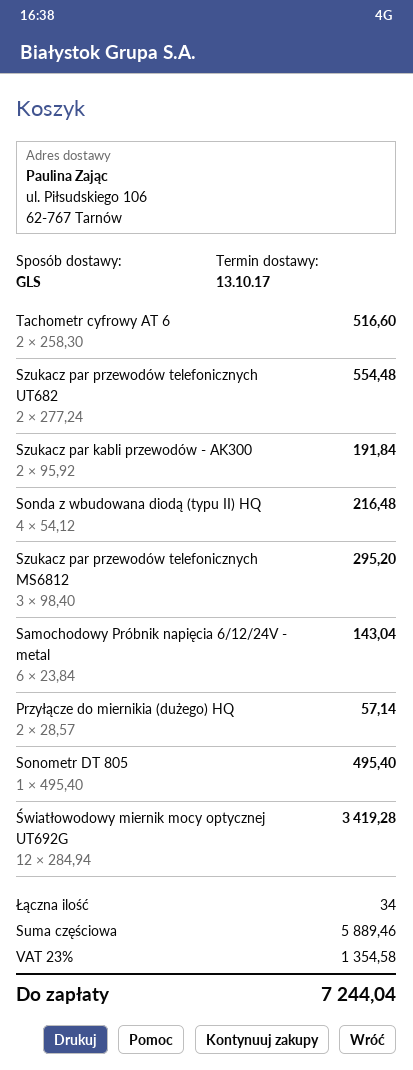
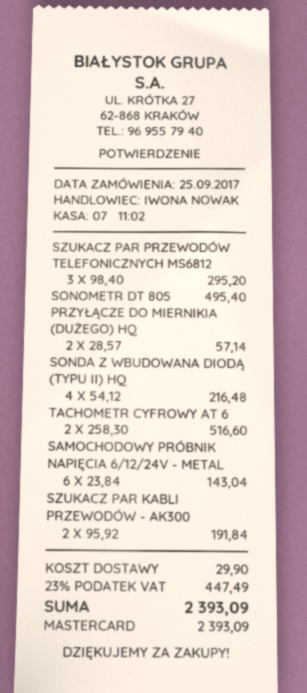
Szukacz par przewodów telefonicznych UT682: 2 x 277.24 = 554.48 -> none
Światłowodowy miernik mocy optycznej UT692G: 12 x 284.94 = 3419.28 -> none
shipping: none -> 29.90
tax: 23% = 1354.58 -> 23% = 447.49
total: 7244.04 -> 2393.09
________________
**TASK ITEM**
Where a line in the listing above holds the string "none", include it in your count, and answer with the number alone.

**EXERCISE SOLUTION**
3